WASHINGTON — People angry at being denied health care coverage by their health maintenance organizations cannot sue over these decisions, the Supreme Court ruled Monday.

The court rendered its decision after reviewing the case of two patients in Texas who had separately sued Aetna (AET) and Cigna (CI) in state court, when the HMOs refused to cover certain medical services.

In a unanimous decision written by Justice Clarence Thomas, the Supreme Court said such state complaints are preempted by the federal Employee Retirement Income Security Act, known as ERISA. “The purpose of ERISA is to provide a uniform regulatory regime over employee benefit plans,” Thomas wrote in his opinion.

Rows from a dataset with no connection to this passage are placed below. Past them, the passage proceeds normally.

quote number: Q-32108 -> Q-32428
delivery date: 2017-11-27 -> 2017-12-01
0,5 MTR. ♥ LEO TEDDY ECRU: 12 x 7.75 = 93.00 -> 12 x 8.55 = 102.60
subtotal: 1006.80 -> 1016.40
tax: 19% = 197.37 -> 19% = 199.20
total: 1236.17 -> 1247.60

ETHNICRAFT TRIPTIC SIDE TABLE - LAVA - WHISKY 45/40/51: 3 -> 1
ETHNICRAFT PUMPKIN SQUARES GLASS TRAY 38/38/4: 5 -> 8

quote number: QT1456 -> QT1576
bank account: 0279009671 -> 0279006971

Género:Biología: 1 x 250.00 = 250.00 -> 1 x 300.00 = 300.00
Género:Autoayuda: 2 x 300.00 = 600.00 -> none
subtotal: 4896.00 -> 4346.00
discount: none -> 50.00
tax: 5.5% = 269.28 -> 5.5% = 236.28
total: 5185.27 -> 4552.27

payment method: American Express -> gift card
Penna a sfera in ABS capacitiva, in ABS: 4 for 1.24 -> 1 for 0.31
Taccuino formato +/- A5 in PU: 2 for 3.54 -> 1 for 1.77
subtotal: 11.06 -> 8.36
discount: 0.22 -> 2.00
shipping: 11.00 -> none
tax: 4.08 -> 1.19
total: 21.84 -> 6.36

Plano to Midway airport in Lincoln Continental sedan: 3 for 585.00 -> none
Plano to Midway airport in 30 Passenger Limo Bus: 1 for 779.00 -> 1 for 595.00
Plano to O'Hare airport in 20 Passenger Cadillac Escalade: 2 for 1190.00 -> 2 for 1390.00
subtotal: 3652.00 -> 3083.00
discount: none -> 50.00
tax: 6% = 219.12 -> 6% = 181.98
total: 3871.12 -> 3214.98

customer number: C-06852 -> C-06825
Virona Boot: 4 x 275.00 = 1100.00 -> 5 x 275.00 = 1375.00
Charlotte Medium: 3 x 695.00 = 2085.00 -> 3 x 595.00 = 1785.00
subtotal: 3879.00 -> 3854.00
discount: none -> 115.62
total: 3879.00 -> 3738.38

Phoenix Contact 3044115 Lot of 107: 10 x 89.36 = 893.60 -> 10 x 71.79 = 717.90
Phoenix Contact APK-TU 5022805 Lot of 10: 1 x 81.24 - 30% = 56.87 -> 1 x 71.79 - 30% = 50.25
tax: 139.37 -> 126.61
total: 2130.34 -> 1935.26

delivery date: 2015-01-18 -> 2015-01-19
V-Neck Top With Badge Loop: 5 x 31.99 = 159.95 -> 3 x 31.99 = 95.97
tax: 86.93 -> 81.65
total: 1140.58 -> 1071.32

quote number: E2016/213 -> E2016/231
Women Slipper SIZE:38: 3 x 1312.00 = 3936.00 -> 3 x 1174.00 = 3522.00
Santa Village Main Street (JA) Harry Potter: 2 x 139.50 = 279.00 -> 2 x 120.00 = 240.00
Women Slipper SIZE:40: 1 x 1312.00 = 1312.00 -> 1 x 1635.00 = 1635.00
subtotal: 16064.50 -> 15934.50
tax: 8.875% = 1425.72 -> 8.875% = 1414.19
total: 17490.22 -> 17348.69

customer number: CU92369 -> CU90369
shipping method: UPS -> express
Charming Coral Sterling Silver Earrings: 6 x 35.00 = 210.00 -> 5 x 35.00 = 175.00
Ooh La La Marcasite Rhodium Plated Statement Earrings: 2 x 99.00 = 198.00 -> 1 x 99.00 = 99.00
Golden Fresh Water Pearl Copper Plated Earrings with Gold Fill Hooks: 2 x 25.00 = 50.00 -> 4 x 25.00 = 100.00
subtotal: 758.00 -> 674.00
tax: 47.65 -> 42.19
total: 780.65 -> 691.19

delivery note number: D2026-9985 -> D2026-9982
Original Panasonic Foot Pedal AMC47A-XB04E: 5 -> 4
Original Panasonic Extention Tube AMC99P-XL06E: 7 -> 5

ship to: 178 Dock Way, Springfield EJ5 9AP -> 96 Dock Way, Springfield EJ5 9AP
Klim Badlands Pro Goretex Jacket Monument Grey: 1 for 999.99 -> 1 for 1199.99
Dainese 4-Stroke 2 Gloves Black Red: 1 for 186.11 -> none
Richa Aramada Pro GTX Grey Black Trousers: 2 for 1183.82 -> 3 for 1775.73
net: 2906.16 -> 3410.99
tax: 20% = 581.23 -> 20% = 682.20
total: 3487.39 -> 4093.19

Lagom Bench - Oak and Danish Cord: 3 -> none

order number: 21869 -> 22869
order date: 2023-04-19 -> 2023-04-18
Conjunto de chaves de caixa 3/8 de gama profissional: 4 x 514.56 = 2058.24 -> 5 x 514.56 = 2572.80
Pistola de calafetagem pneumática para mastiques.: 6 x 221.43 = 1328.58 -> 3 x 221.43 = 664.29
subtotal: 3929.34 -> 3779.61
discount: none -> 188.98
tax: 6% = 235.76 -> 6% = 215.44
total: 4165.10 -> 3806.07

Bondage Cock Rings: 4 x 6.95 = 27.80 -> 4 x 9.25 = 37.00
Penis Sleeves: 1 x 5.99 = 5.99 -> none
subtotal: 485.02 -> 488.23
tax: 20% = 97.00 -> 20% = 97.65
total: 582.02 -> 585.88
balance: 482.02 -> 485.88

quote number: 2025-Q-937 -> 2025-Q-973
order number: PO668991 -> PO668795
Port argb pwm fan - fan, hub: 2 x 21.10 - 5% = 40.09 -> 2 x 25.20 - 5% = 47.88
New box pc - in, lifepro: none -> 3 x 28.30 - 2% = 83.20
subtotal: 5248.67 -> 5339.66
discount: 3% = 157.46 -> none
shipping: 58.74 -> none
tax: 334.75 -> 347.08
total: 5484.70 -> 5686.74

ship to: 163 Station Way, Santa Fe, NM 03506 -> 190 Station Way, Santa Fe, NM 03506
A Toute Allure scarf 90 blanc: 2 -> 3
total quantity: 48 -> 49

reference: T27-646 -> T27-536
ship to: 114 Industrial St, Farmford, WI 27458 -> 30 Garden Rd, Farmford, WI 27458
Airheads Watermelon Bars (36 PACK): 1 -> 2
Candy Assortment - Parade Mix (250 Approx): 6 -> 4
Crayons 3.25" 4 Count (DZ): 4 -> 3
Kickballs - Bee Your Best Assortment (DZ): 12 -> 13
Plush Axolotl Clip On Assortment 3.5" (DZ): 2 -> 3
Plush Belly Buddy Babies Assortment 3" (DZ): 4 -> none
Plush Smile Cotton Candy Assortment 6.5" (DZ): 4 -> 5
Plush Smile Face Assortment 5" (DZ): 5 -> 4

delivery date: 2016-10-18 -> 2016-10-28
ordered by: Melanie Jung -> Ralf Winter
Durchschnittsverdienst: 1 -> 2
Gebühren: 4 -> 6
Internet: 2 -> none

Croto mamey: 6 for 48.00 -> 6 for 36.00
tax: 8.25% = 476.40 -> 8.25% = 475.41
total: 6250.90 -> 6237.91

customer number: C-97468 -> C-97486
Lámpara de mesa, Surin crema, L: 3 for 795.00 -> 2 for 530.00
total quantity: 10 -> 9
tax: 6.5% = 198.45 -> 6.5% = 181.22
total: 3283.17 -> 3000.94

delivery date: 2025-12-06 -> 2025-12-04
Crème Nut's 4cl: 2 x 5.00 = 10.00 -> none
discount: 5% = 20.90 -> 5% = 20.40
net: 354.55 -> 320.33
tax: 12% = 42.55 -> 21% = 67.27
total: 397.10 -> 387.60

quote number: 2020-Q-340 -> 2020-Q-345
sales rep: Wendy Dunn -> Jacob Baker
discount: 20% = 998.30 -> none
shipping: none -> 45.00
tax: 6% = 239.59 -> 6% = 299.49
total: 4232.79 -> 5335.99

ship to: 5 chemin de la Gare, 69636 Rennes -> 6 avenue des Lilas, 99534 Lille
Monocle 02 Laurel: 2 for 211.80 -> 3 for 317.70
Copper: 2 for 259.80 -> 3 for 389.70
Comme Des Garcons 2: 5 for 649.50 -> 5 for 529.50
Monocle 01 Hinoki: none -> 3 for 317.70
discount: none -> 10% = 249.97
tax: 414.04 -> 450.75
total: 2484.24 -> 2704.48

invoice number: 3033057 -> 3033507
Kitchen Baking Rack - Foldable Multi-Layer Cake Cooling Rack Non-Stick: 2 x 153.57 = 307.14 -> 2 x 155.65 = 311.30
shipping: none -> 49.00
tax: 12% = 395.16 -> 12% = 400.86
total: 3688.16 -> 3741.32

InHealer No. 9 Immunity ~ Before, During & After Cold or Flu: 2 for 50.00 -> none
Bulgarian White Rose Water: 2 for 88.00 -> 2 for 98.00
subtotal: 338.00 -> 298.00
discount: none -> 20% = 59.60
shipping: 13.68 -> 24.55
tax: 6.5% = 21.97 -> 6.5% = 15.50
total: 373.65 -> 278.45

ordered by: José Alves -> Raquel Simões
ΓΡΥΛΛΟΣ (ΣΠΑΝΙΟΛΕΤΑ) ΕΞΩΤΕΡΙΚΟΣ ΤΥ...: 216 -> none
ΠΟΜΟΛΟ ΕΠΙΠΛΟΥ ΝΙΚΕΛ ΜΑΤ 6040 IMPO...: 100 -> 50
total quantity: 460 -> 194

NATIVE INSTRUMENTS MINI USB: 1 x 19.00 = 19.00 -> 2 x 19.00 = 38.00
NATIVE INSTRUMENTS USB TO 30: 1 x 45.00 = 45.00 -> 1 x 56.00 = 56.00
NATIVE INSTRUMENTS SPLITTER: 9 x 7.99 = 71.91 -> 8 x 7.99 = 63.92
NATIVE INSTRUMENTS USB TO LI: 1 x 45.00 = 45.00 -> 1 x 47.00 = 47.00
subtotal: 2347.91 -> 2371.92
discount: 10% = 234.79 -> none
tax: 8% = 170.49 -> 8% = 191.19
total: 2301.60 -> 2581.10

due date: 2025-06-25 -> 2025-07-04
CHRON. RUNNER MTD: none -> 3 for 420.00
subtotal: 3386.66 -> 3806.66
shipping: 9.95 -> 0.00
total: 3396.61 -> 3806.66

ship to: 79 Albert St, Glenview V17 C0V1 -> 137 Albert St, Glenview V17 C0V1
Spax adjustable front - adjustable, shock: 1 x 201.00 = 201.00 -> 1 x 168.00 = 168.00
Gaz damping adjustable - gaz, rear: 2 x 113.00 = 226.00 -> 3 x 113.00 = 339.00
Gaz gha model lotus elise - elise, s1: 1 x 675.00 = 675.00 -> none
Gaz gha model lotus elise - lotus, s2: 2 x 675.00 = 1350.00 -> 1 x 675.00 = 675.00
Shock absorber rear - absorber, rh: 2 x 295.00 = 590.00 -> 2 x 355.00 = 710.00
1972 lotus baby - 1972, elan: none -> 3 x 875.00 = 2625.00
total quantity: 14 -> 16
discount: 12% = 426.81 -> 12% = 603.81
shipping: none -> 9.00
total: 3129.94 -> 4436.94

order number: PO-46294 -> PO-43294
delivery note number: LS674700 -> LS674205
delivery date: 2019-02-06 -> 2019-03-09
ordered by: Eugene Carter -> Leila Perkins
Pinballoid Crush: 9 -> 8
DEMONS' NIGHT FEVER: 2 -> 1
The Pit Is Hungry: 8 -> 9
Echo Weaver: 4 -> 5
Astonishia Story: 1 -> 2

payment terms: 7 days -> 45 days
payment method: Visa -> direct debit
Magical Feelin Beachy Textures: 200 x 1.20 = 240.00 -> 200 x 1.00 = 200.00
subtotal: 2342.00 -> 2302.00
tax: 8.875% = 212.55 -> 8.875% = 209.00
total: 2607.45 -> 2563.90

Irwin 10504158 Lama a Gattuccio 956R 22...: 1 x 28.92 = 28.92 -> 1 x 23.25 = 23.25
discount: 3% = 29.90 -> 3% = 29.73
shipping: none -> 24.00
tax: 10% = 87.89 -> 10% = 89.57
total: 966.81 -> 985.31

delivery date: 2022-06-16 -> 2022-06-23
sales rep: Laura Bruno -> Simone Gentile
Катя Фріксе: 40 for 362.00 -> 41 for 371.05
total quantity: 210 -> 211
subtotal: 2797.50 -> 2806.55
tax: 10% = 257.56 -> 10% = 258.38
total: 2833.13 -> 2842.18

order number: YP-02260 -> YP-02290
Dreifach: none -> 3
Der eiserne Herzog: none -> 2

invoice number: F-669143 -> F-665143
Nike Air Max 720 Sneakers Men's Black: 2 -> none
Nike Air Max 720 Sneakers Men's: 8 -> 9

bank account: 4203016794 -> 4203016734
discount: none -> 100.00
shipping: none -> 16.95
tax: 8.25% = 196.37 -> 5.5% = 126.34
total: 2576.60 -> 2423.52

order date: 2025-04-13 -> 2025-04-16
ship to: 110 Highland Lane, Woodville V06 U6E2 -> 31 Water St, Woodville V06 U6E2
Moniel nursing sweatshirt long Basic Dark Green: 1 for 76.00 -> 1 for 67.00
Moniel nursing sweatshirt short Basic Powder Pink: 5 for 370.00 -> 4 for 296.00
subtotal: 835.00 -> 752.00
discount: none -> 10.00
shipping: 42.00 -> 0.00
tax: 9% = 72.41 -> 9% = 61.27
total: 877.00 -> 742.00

The court said medical judgments are similar to decisions on employee pensions and other benefits.

Congress has been unable to agree on legislation that would allow patients to sue HMOs, an issue that may become part of the presidential campaign.

The Democratic candidate, John Kerry, issued a statement saying the court’s move “underscores the need for a real patients’ bill of rights, one that would hold HMOs accountable for decisions that harm patients by denying necessary care.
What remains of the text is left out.